SEVERANCE AGREEMENT AND RELEASE
EXHIBIT 10.1
SEVERANCE AGREEMENT AND RELEASE
This Agreement, dated as of May 4, 2012 (“Effective Date”), is between XXXX XXXXXX (“Xxxxxx”) and WAFERGEN BIO-SYSTEMS, INC. (“Company”), collectively the Parties.
RECITALS
A. Company previously employed Xxxxxx.
X. Xxxxxx and Company desire to resolve all claims as described in this Agreement and thereby avoid the expense and uncertainty of litigation. This Agreement is intended to supersede the separation terms and Form of Release provided for in Chadha’s Executive Employment Agreement dated October 30, 2009 (the “Executive Employment Agreement”).
AGREEMENT AND RELEASE
ACCORDINGLY, the Parties agree as follows:
1. Settlement Terms.
(a) Company will pay Xxxxxx six (6) months salary, less applicable deductions as required by law, as a lump sum payment seven (7) days after the signing of this agreement and less $11,165.98 in order to reimburse the Company for certain taxes owed by Xxxxxx to the Company relating to the stock previously granted to her as additional compensation.

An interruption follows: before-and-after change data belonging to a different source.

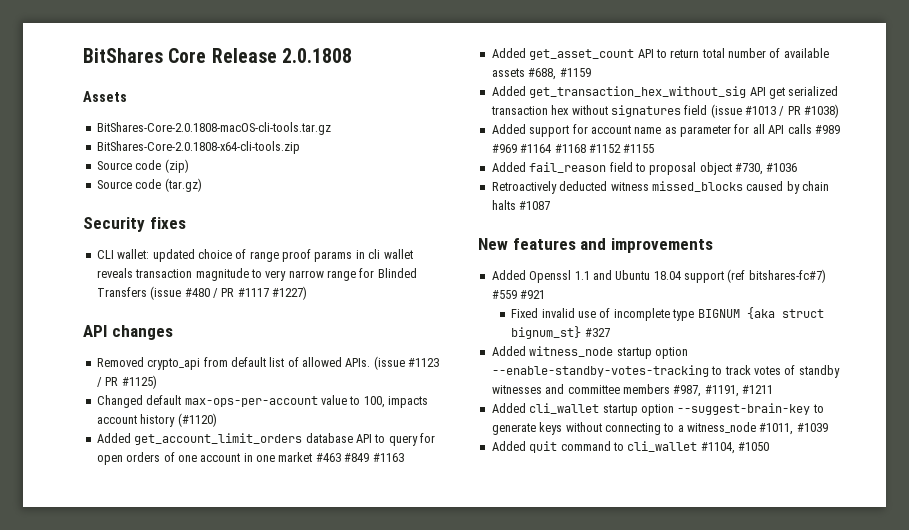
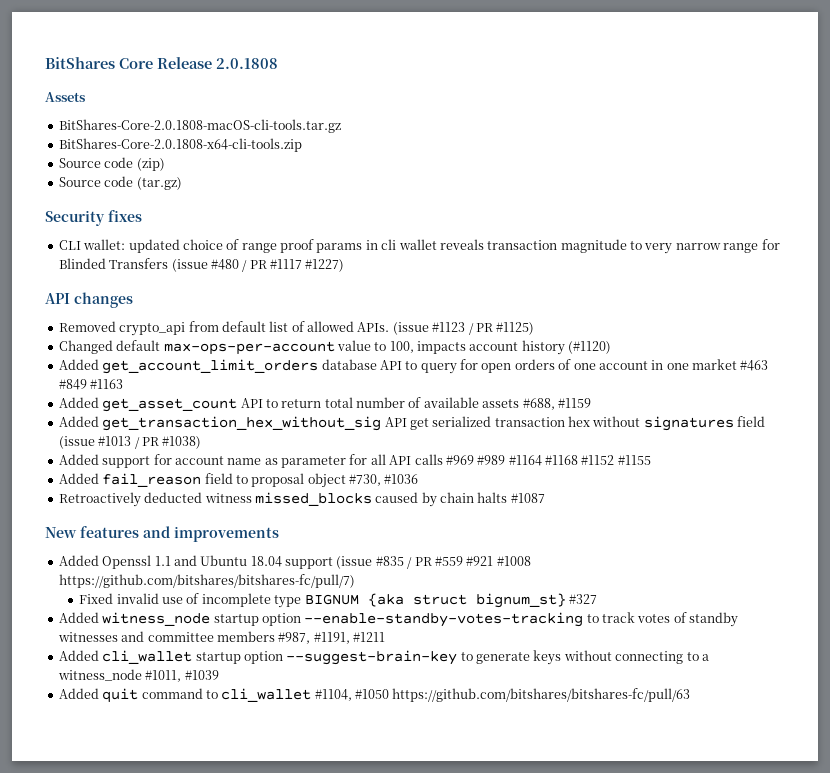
[814,125,840,134] [491,144,517,153] #989 #969 -> [445,455,506,465] #969 #989
[727,269,826,283] (ref bitshares-fc#7) -> [336,556,432,569] (issue #835 / PR
(546, 294) none -> [496,556,531,566] [58,574,355,588] #1008 https://github.com/bitshares/bitshares-fc/pull/7)
(769, 446) none -> [392,688,691,702] https://github.com/bitshares/bitshares-fc/pull/63

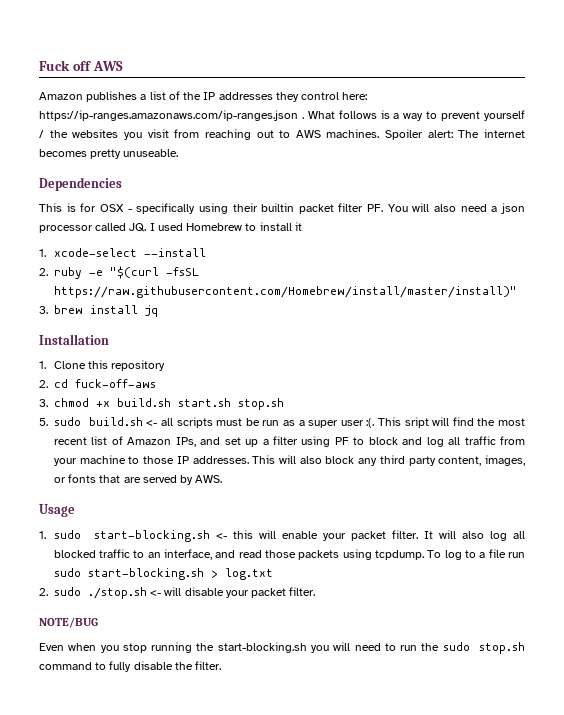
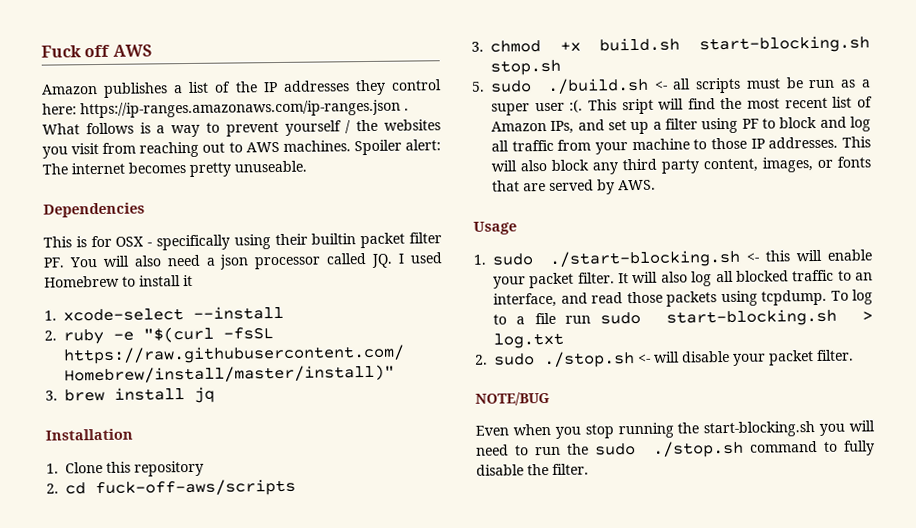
[75,379,156,388] fuck-off-aws -> [95,478,296,498] fuck-off-aws/scripts
[178,398,231,407] start.sh -> [699,35,870,54] start-blocking.sh
[88,417,143,426] build.sh -> [546,77,649,94] ./build.sh
[93,530,210,542] start-blocking.sh -> [549,249,742,268] ./start-blocking.sh
[479,642,526,654] stop.sh -> [651,440,744,458] ./stop.sh

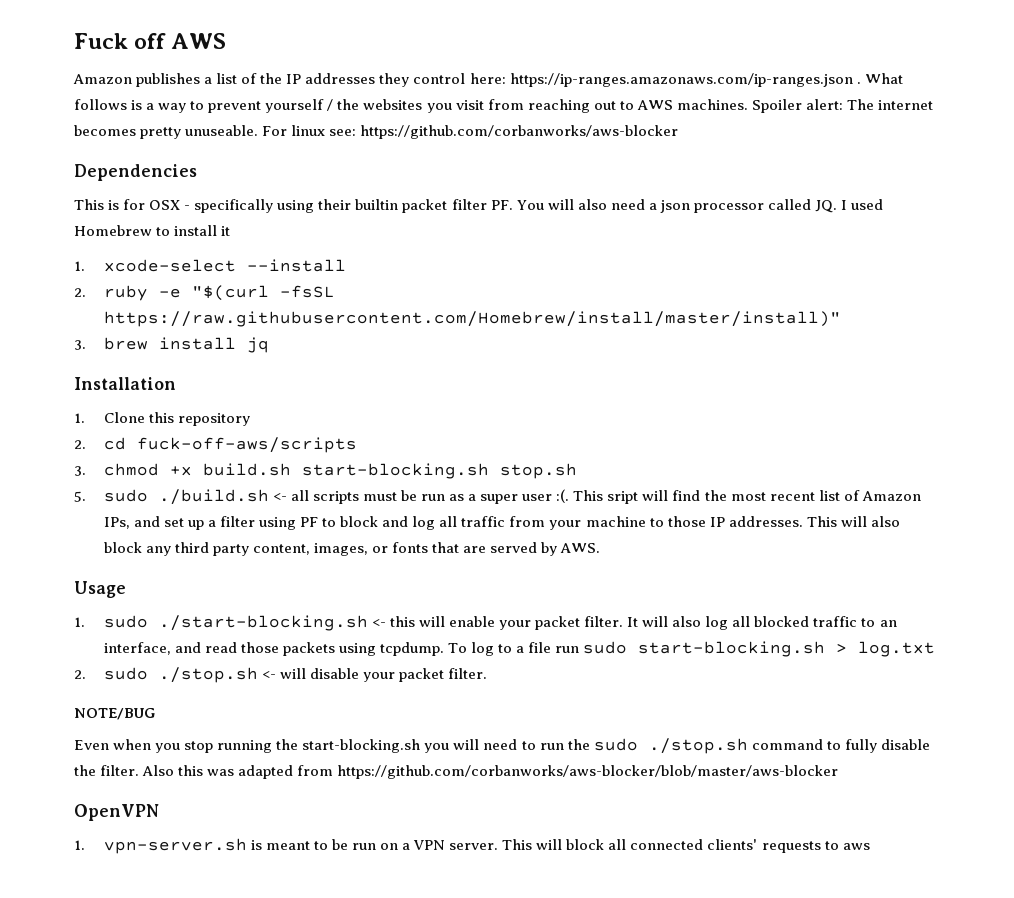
(307, 166) none -> [262,125,679,139] For linux see: https://github.com/corbanworks/aws-blocker
(589, 469) none -> [142,765,839,779] [74,804,159,821] [74,838,870,854] Also this was adapted from https://github.com/corbanworks/aws-blocker/blob/master/aws-blocker // OpenVPN // 1. vpn-server.sh is meant to be run on a VPN server. This will block all connected clients' requests to aws

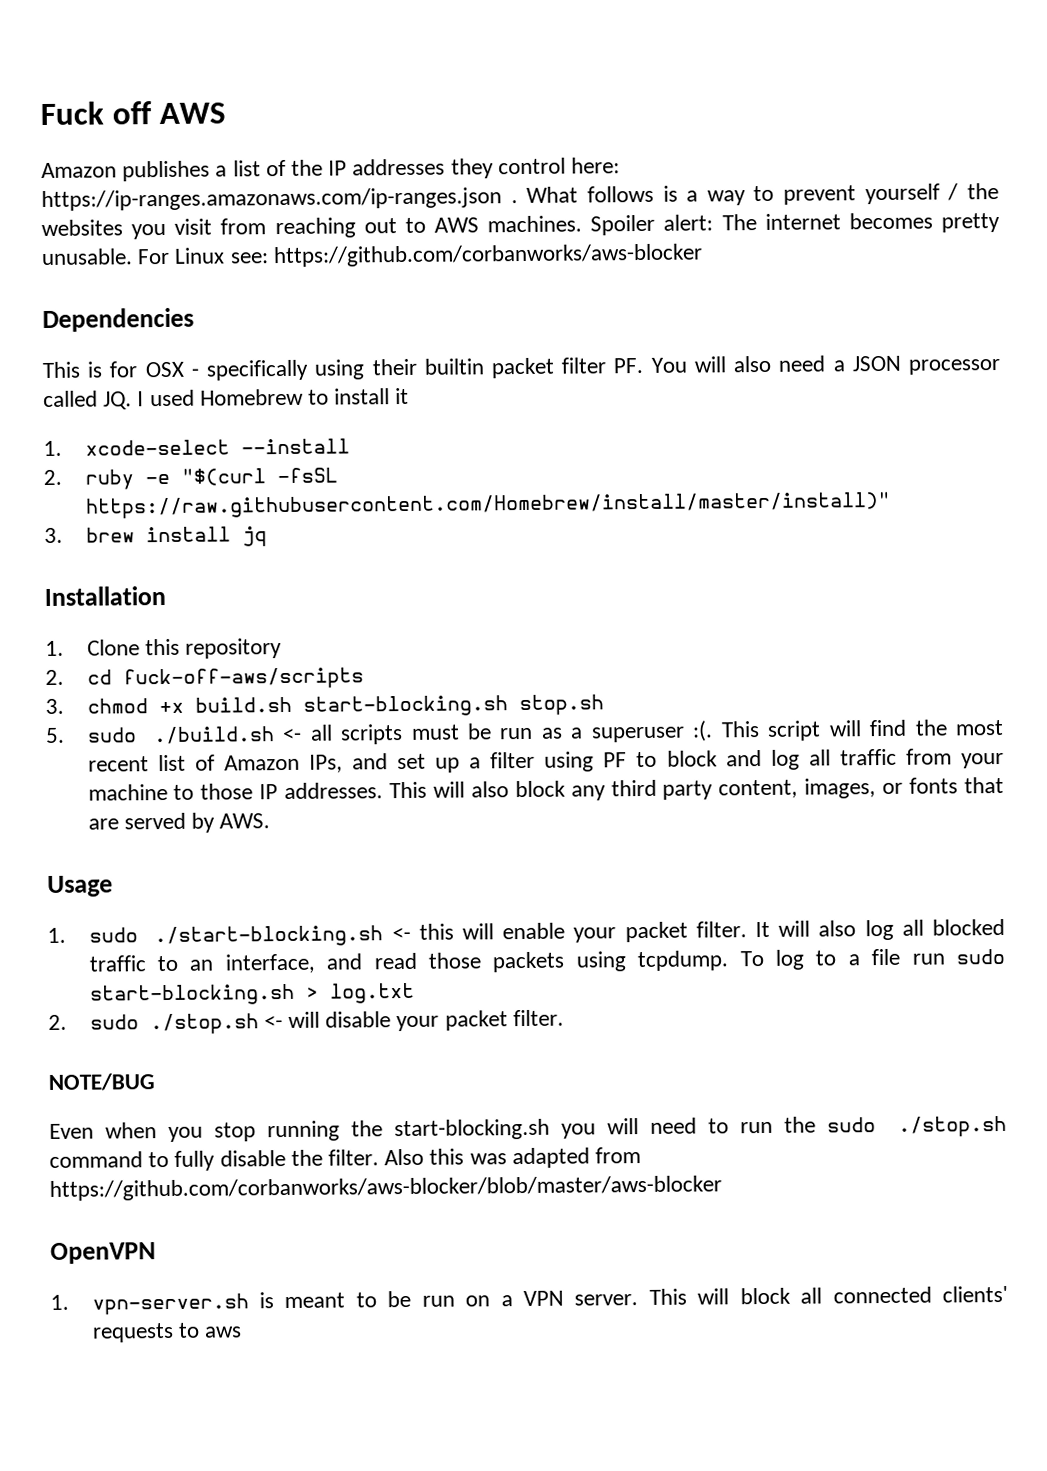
[185,125,326,136] unuseable. For linux -> [41,247,226,266] unusable. For Linux
[659,200,690,213] json -> [851,355,901,372] JSON
[480,494,553,504] super user -> [590,726,685,743] superuser
[607,491,639,504] sript -> [767,720,822,741] script

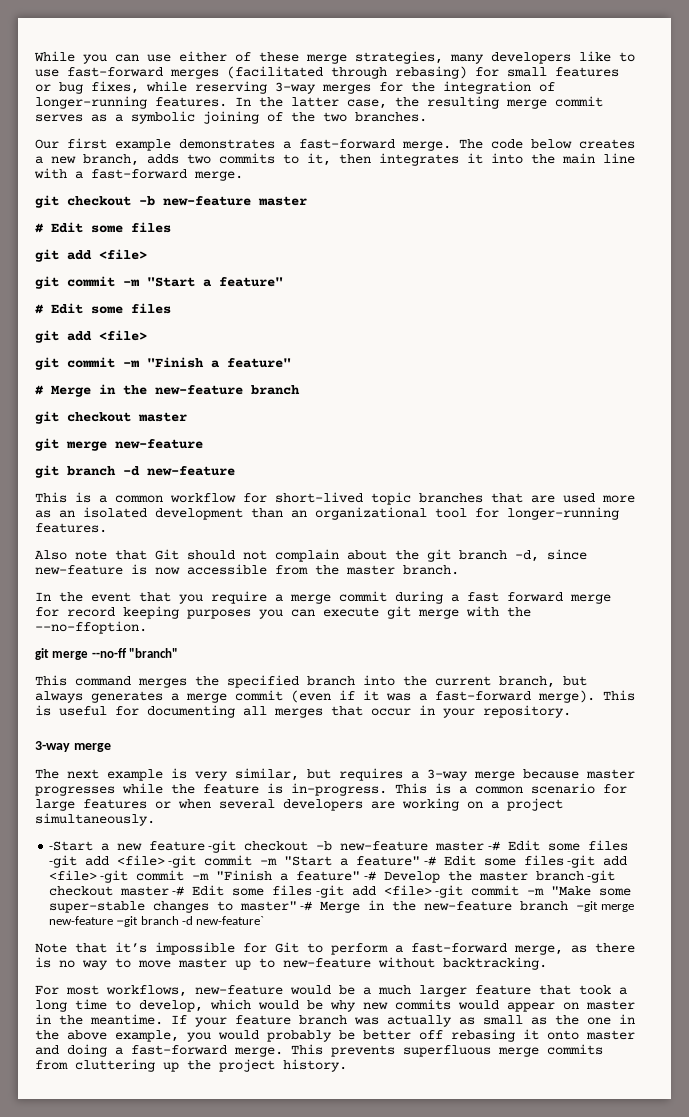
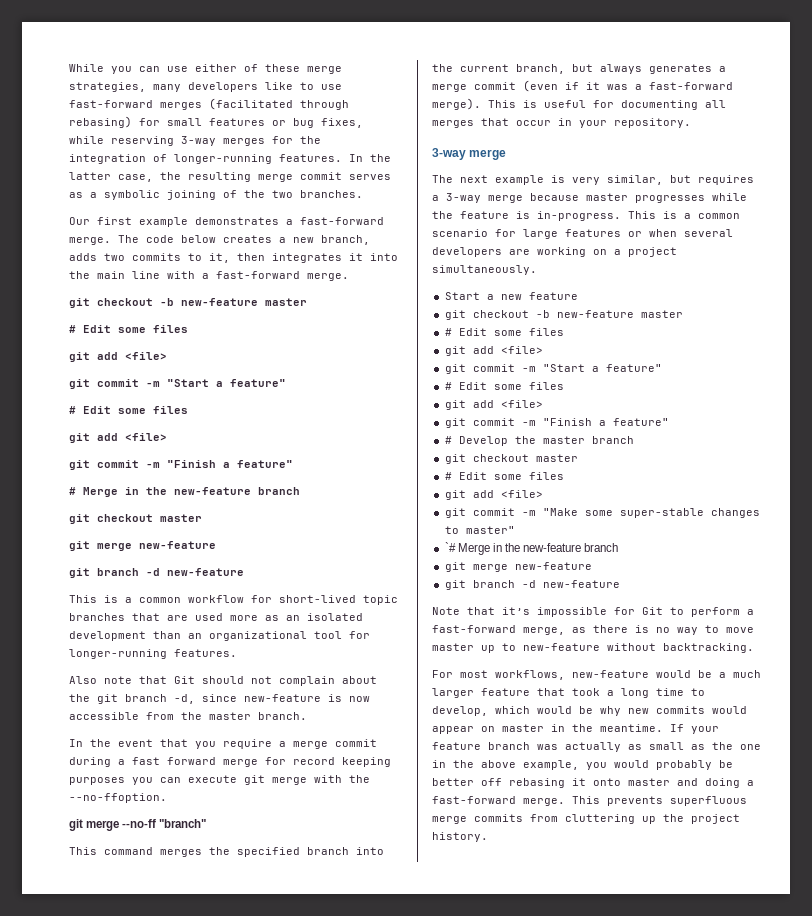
[48,841,93,851] -Start -> [444,292,480,300] Start
[208,840,628,853] [48,855,627,868] [48,870,376,883] -git checkout -b new-feature master -# Edit some files -git add <file> -git commit -m "Start a feature" -# Edit some files -git add <file> -git commit -m "Finish a feature" -# -> [444,310,683,320] [444,328,564,336] [444,346,543,356] [444,364,662,374] [444,382,564,390] [444,400,543,410] [444,418,669,428] [444,436,452,444] // git checkout -b new-feature master // # Edit some files // git add <file> // git commit -m "Start a feature" // # Edit some files // git add <file> // git commit -m "Finish a feature" // #
[586,870,615,883] [48,885,463,898] -git checkout master -# Edit some files -git add <file> -git -> [444,454,578,464] [444,472,564,480] [444,490,543,500] [444,508,466,518] // git checkout master // # Edit some files // git add <file> // git
[300,900,634,913] [48,916,265,927] -# Merge in the new-feature branch -git merge new-feature -git branch -d new-feature` -> [444,542,619,555] [444,562,592,572] [444,580,620,590] // `# Merge in the new-feature branch // git merge new-feature // git branch -d new-feature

(b) Company will pay Xxxxxx an additional 32 hours of vacation pay.
(c) Company will reimburse Xxxxxx for her March phone xxxx of $139.10.
(d) Company will reimburse Xxxxxx for attorneys’ fees of $2,500.
(e) Company will provide a letter of reference to prospective employers in the form attached hereto as Exhibit A.
(f) Xxxxxx shall be permitted to retain her Company Apple computer and iPad.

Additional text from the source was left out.